Even if the buyback schemes start to elicit benefits, they will not solve the problem on their own, according to Oceana. The NGO cautioned that if capacity is brought back into balance but fishing opportunities are not redistributed or if fish populations, such as such as hake, red mullet, and deepwater shrimp that have shown “weak signs of recovery,” remain too depleted to support a profitable activity, the remaining vessels will still struggle.
The real solution, the NGO said, requires two parallel actions: First, reduce overcapacity, and second, rebuild fish populations. Oceana emphasized that only when stocks recover will the remaining vessels begin to see meaningful economic improvement.
More specifically, Oceana is urging governments to undertake a more transformative approach that addresses both biological and economic challenges.
Its recommendations include:
- Reducing overcapacity through targeted decommissioning and preventing relocated effort in other E.U. or North African fisheries;
- Rebuilding fish stocks by strengthening enforcement of MAP measures, tightening fishing day limits, and adopting catch limits or temporary closures for severely depleted species;
- Redirecting subsidies away from loss-making vessels and toward transitioning fishers to selective gears and sustainable business models;
- Assessing the viability of gear transitions such as longlines and gillnets to replace a portion of bottom trawling capacity;
- Supporting a just transition for coastal communities through compensation, training, and diversification programs;
- Improving subsidy transparency through standardized E.U.-wide reporting requirements; and
- Integrating economic resilience into MAP governance so stock rebuilding and fleet profitability advance together.

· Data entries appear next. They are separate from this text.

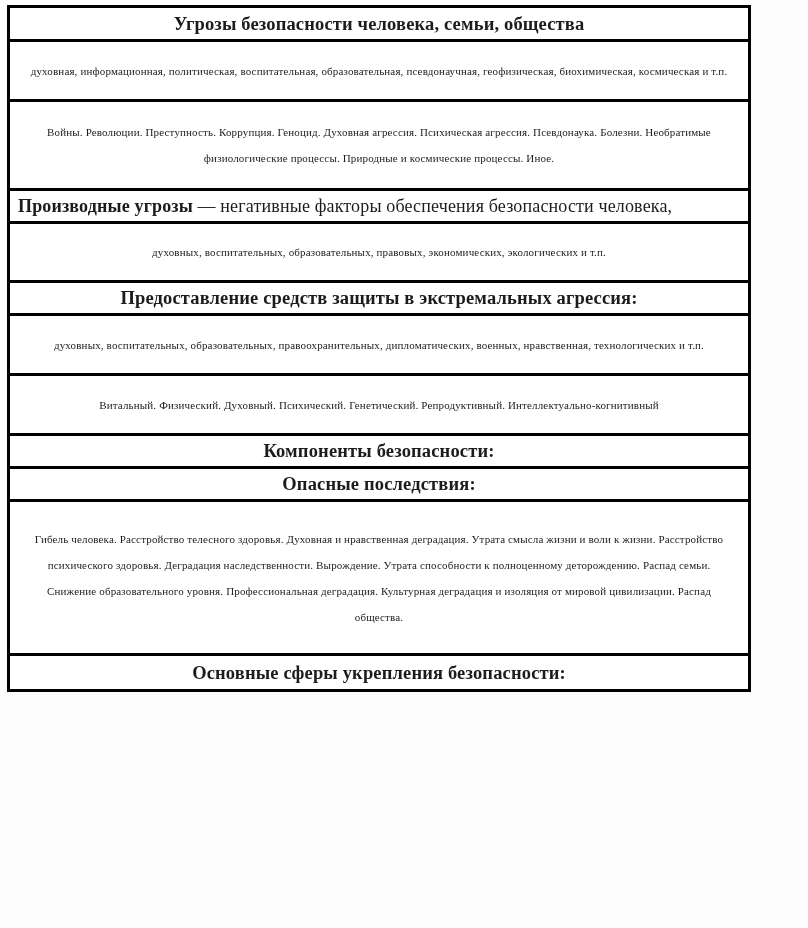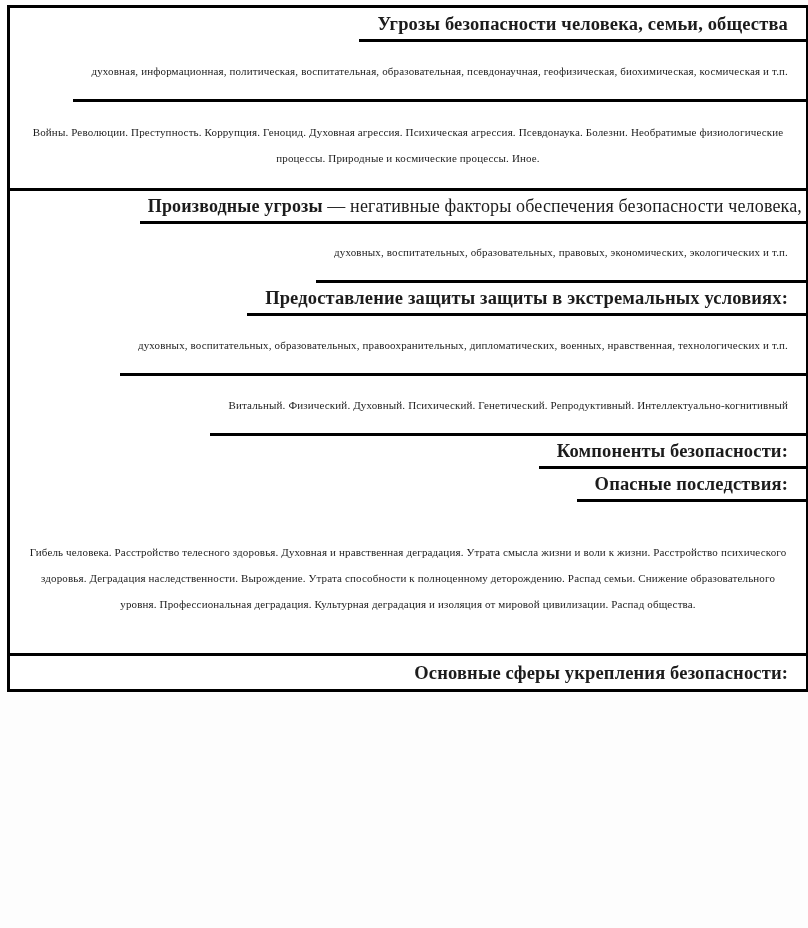--- a/index.html
+++ b/index.html
@@ -4,24 +4,24 @@
 <style>
   * { box-sizing: border-box; margin: 0; padding: 0; }
   html, body {
     width: 808px; height: 928px;
     background: #ffffff;
     font-family: "Liberation Serif", "DejaVu Serif", serif;
     overflow: hidden;
   }
   .scan-page { position: relative; width: 808px; height: 928px; background: #fdfdfd; }
   .threats-table {
-    position: absolute; left: 7px; top: 5px; width: 802px;
+    position: absolute; left: 7px; top: 5px; width: 744px;
     border: 3px solid #000000;
     background: #ffffff;
-    display: flex; flex-direction: column; align-items: flex-end;
+    display: flex; flex-direction: column;
   }
   .row {
     border-bottom: 3px solid #000000;
     display: flex; align-items: center; justify-content: center;
     text-align: center;
     padding: 2px 18px;
     color: #1c1c1c;
     font-size: 11px;
     line-height: 26px;
     letter-spacing: 0.15px;
@@ -58,21 +58,21 @@
     <div class="row mixed-row" style="min-height:32px">
       <span><span class="lead">Производные угрозы</span><span> — негативные факторы обеспечения безопасности человека,</span></span>
     </div>
 
 
     <div class="row body-row" style="min-height:59px">
       <span>духовных, воспитательных, образовательных, правовых, экономических, экологических и т.п.</span>
     </div>
 
     <div class="row header-row" style="min-height:33px">
-      <span>Предоставление защиты защиты в экстремальных условиях:</span>
+      <span>Предоставление средств защиты в экстремальных агрессия:</span>
     </div>
 
     <div class="row body-row" style="min-height:60px">
       <span>духовных, воспитательных, образовательных, правоохранительных, дипломатических, военных, нравственная, технологических и т.п.</span>
     </div>
 
     <div class="row body-row" style="min-height:60px">
       <span>Витальный. Физический. Духовный. Психический. Генетический. Репродуктивный. Интеллектуально-когнитивный</span>
     </div>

Guadagnoli said that out of the suggestions, the indispensable condition for long-term prosperity for fishers is restoring fish populations to health.
With the West Med MAP now several years into implementation but resulting in limited biological or economic improvements, Oceana has insisted that France, Italy, and Spain make difficult decisions to realign fleet capacity. Without decisive action to reduce effort and rebuild stocks, Oceana said Western Mediterranean bottom trawling will remain trapped in a downward spiral – propped up by subsidies but unable to restore profitability or ensure long-term sustainability.